Recent work in the area of wireless communications has shown that when antenna placements in a two-by-two MIMO system are on the order of a symbol wavelength rather than the carrier wavelength, significant improvements can be made with respect to performance. This has given rise to the term of Signaling Wavelength Antenna Placement (SWAP) Gain to describe the advantages. The premise of this finding is that when the antennas are spaced a symbol wavelength apart, the likelihood that the channels are correlated is minimal.
However, determining the optimum placement of the antennas is seen as a highly non-linear problem that depends on the number of antennas in the system, and distribution of the users in the three-dimensional wireless communication space.
MIMO Systems
A MIMO system makes use of multiple antennas to exploit spatial diversity. By placing the antennas some distance apart, the received signals from the same user will appear at each antenna in the system.
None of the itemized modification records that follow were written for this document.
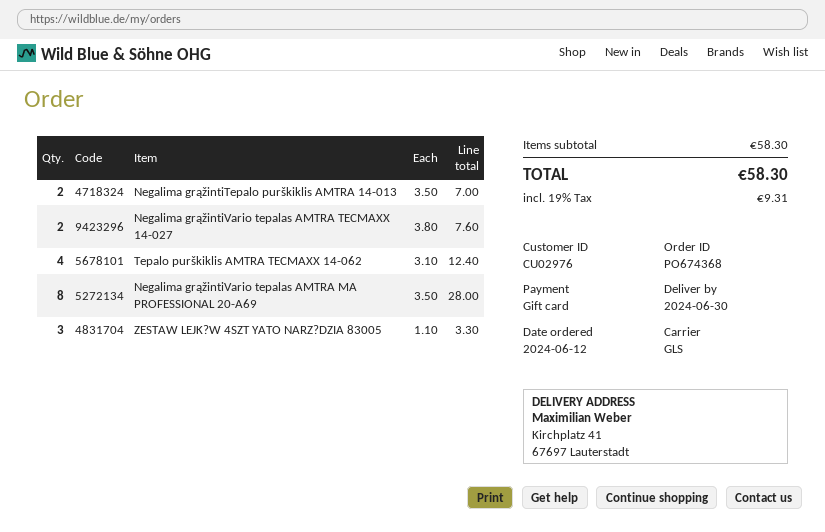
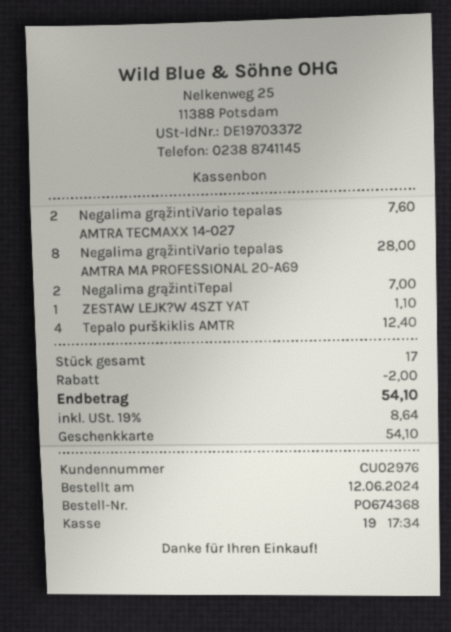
ZESTAW LEJK?W 4SZT YATO NARZ?DZIA 83005: 3 for 3.30 -> 1 for 1.10
discount: none -> 2.00
tax: 19% = 9.31 -> 19% = 8.64
total: 58.30 -> 54.10

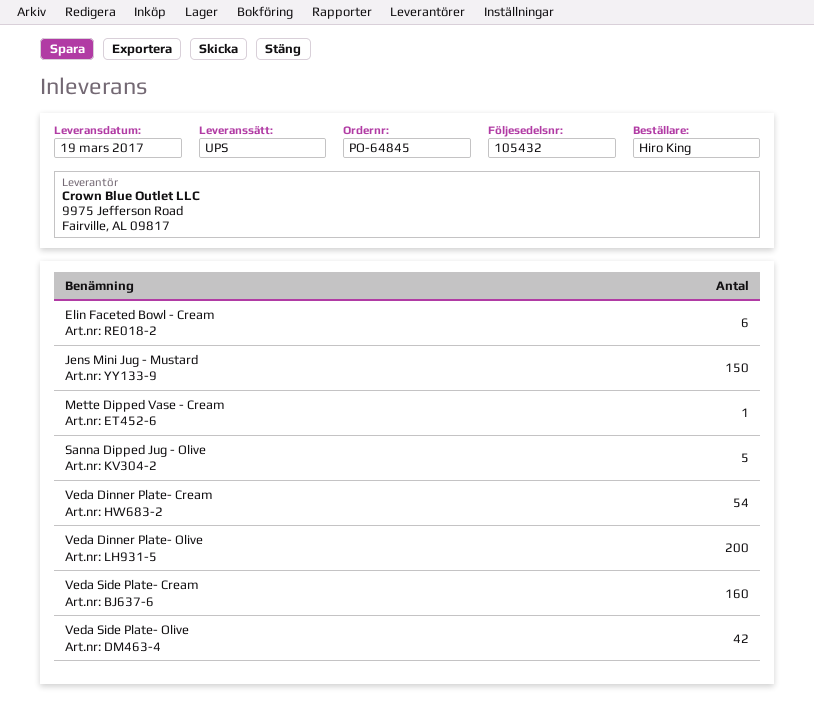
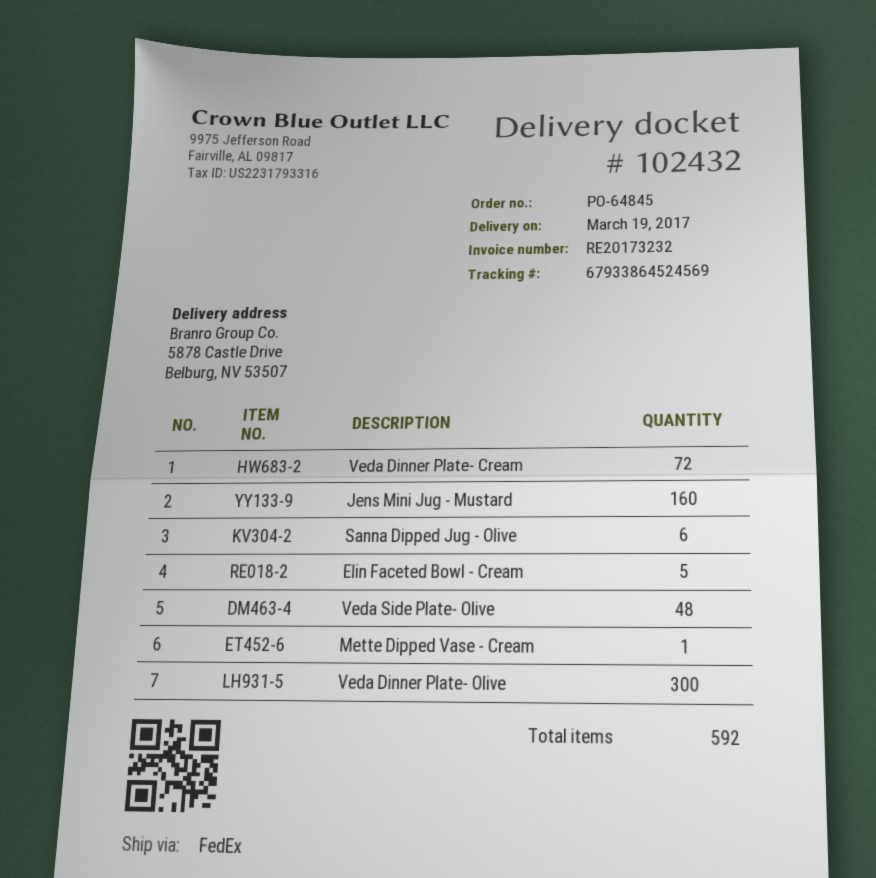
delivery note number: 105432 -> 102432
shipping method: UPS -> FedEx
Elin Faceted Bowl - Cream: 6 -> 5
Jens Mini Jug - Mustard: 150 -> 160
Sanna Dipped Jug - Olive: 5 -> 6
Veda Dinner Plate- Cream: 54 -> 72
Veda Dinner Plate- Olive: 200 -> 300
Veda Side Plate- Cream: 160 -> none
Veda Side Plate- Olive: 42 -> 48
Since the radio channel in many systems is often impaired by effects such as random noise, multipath interference, co-channel interference (CCI), and adjacent channel interference, the resulting signals at each antenna will be different in terms of the channel impulse response [1], [2]. The noise and interference can be considered to be uncorrelated, while the message signal appearing at each antenna will retain some correlation. However, in cases where the antenna placements are similar, there exists the probability that the noise and interference will be correlated [3], [4], [5].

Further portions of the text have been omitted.